WORK TASK: On how many lines of these entries does the word "right" occur? State the number alone.

---+---

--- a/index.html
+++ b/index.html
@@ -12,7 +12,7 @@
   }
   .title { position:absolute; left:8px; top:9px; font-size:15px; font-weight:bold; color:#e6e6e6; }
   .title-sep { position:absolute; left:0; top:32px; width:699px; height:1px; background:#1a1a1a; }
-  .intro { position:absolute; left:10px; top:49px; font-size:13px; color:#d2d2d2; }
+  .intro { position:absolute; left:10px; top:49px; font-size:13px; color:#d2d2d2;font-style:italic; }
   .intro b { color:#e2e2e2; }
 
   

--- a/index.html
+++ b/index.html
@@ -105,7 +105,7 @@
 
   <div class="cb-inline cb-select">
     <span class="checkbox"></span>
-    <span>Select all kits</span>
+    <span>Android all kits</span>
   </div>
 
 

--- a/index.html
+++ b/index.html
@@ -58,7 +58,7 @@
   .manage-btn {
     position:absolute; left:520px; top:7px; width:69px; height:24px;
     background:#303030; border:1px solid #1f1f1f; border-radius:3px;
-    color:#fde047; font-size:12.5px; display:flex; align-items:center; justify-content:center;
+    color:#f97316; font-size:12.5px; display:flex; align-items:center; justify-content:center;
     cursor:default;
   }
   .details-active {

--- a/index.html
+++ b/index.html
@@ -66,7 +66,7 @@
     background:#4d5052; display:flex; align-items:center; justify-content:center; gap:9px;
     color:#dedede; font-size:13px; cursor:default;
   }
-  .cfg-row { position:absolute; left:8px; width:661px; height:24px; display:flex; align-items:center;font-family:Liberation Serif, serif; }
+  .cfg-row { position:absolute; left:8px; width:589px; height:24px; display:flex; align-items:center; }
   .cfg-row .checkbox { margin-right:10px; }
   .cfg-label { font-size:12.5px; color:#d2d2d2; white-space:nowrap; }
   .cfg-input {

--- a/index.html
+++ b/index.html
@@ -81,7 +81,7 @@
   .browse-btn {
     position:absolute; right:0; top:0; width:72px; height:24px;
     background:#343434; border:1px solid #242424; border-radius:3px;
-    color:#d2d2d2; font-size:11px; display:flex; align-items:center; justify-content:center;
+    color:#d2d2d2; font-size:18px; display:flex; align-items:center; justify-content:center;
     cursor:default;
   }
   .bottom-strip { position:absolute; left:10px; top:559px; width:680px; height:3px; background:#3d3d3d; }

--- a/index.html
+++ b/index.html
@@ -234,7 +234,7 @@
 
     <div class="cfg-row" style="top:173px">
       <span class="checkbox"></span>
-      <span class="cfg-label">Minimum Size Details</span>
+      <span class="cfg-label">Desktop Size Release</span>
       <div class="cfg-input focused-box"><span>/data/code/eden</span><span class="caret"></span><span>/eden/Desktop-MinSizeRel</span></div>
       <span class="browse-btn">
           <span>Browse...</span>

---+---

TASK ANSWER: 2